Er sagt, dass auf der Grundlage des bereits abgeschafften Lohngesetzes etwa 20 Millionen Euro pro Jahr für die Umsetzung der Gehälter für Gesundheitsarbeiter benötigt worden seien.
“Nachdem die Inflation zugenommen hat, warnt man davor, den Strompreis zu erhöhen, und die Tatsache, dass die Gesundheitsarbeiter seit 2014 keine Gehaltserhöhungen hatten, ist es leicht zu finden, dass die Nachfrage richtig und legitim für Lohnerhöhungen ist, so dass die Würde der Weißen wächst, weil sie tatsächlich der” entweiht wurde, sagte Syla.
Die Regierung des Kosovo hat für REL bestätigt, dass die Arbeitsgruppe derzeit an der Lohnrechnung arbeitet, die nach der Ausarbeitung für vorläufige Konsultationen und öffentliche Konsultationen eingereicht wird.
Dennoch sagen Gewerkschafter, dass die Erstellung der Lohnrechnung nicht transparent erfolgt.
Der Verband der Patientenrechte im Kosovo, (SHDPK), hat nach dem Eintritt des Gesundheitspersonals in den Streik Besorgnis über die Situation des Patienten zum Ausdruck gebracht. Nach Angaben des Vereins hat steigende Löhne von medizinischem Personal in der Vergangenheit “nicht die Qualität der Dienstleistungen verbessert, es ist die gleichen 20 Jahre nach dem Krieg geblieben”.
“Die einzige Lösung ist die Reform des Gesundheitssystems”, ein Kommuniqué für die Medien des Vereins sagte.

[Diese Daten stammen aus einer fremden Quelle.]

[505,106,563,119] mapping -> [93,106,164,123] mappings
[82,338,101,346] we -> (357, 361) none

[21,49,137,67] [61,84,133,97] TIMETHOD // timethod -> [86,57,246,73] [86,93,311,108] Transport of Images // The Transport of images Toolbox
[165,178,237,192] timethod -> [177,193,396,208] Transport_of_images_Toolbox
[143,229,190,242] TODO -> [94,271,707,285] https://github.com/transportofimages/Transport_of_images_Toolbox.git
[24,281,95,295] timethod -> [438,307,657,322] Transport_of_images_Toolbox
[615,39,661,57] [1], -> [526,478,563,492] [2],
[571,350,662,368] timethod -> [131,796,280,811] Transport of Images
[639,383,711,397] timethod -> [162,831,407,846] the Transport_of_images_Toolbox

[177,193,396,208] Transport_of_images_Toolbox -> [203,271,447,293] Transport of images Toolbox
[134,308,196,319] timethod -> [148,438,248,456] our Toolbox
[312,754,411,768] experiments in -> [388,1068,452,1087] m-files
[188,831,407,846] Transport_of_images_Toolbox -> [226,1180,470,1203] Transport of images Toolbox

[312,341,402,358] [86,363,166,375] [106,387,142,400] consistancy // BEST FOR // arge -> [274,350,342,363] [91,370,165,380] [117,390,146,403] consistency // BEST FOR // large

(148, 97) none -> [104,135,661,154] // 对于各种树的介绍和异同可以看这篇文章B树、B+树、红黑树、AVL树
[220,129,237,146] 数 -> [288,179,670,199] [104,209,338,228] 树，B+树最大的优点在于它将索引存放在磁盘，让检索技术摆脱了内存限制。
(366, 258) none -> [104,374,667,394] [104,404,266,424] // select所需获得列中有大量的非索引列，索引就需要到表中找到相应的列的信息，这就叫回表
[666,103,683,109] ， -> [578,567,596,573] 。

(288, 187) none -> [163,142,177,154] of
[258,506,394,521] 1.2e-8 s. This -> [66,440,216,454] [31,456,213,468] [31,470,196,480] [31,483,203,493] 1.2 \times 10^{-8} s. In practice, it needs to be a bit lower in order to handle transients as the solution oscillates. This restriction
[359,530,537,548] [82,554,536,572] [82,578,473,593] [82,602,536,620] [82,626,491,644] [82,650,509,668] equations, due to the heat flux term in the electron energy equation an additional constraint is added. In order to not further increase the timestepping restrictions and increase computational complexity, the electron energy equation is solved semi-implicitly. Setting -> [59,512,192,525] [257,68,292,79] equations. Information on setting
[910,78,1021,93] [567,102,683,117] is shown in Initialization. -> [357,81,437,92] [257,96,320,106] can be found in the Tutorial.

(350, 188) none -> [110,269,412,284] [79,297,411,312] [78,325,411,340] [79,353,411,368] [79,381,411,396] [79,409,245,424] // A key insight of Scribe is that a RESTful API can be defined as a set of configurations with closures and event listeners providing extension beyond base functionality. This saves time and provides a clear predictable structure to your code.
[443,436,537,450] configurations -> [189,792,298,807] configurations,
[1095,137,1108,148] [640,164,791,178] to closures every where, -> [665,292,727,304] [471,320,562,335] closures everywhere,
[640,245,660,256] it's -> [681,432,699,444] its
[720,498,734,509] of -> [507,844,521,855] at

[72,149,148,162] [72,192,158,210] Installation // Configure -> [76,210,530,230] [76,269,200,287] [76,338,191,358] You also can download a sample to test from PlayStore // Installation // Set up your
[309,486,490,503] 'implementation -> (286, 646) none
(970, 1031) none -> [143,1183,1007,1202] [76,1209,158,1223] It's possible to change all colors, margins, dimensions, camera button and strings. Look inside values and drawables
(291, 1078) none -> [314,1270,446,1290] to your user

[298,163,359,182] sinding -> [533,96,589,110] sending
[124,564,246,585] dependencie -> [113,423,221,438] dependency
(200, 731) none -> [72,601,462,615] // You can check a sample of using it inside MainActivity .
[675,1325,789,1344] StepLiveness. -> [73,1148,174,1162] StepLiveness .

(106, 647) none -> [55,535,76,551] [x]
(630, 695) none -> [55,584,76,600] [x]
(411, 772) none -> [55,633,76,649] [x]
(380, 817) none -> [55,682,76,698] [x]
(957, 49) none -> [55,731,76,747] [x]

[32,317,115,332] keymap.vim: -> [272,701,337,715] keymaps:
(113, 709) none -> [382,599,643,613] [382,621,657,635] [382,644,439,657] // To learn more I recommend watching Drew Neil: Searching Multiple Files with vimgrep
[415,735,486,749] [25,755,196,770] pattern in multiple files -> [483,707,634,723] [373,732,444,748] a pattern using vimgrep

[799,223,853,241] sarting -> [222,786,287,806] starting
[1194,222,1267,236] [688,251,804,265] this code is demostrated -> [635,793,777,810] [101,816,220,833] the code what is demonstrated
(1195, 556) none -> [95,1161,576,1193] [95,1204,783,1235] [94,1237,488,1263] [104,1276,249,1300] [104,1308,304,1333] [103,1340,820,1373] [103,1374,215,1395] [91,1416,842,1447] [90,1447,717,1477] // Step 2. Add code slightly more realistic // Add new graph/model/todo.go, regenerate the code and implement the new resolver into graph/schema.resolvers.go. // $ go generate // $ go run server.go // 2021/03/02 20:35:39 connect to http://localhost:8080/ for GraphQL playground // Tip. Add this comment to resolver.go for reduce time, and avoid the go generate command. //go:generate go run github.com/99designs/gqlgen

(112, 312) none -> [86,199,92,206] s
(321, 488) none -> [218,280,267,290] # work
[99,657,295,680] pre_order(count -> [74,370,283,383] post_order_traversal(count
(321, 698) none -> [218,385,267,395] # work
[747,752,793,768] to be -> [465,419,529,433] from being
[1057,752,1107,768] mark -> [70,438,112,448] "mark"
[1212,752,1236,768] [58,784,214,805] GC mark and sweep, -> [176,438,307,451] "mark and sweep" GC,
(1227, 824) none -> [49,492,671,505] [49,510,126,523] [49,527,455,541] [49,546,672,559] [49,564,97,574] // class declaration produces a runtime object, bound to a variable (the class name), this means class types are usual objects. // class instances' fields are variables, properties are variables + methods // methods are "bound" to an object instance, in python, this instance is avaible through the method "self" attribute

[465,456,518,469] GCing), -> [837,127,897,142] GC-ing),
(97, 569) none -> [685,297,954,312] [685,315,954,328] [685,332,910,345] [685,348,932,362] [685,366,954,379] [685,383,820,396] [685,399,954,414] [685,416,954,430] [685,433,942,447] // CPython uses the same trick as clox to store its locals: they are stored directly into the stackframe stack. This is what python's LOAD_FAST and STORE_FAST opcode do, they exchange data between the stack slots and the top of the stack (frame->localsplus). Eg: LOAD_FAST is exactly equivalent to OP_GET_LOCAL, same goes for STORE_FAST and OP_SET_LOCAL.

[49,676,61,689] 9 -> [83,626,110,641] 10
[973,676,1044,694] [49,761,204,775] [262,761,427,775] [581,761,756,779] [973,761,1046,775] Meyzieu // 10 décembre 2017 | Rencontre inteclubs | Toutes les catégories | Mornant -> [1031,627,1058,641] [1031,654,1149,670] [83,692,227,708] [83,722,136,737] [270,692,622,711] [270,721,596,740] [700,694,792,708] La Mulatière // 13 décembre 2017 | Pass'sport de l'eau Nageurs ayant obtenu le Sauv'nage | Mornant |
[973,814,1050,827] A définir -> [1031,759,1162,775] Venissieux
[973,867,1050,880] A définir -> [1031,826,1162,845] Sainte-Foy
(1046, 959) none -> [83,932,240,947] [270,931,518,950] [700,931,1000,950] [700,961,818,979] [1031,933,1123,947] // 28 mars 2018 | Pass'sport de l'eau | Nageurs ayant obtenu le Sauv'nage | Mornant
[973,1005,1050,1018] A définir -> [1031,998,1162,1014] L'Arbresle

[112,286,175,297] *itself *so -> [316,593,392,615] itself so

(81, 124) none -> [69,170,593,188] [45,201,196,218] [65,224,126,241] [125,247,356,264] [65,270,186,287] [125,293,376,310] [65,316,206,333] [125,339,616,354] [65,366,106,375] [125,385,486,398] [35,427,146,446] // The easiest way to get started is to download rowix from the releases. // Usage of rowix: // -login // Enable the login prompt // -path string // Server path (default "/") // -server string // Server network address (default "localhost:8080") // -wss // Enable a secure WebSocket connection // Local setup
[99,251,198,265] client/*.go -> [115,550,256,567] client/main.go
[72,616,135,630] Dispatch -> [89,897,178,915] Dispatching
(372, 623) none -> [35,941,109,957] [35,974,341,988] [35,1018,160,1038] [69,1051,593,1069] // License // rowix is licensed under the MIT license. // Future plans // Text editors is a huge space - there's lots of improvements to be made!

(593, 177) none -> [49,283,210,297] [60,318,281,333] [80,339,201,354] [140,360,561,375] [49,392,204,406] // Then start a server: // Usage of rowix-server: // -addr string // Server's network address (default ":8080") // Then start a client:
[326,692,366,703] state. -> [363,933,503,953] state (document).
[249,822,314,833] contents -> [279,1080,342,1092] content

Wegen des Streiks haben einige Patienten am Donnerstag den Dienst verloren. Einer von ihnen ist Valbona Shapps Ehemann aus Peja, der in der Onkologieklinik zur Strahlung kam.
Wir wussten nicht, dass es ein Streik war. Das klingt nicht richtig. Wir sind aus Peja. Jetzt müssen wir zurück. Für ihn (der Ehemann) Müdigkeit wurde missbraucht, weil er nicht in guter Gesundheit”, sagte sie.
Blerim Syla von der Föderation der Kosovo-Gesundheitsunionen warnt jedoch, dass Streiks und andere Gewerkschaftsaktionen kontinuierlich stattfinden werden, wenn die Regierung und Institutionen nicht über die Forderungen der Arbeitnehmer nachdenken.
Neben dem Gesundheitssektor haben die Bildungsarbeiter für Dezember Proteste gewarnt, während drei andere Gewerkschaften - Polizei, Zoll und Feuerwehr - die Möglichkeiten des Protests mit der Forderung nach der Erstellung der Lohnrechnung in Zusammenarbeit mit den Gewerkschaften in Erwägung ziehen.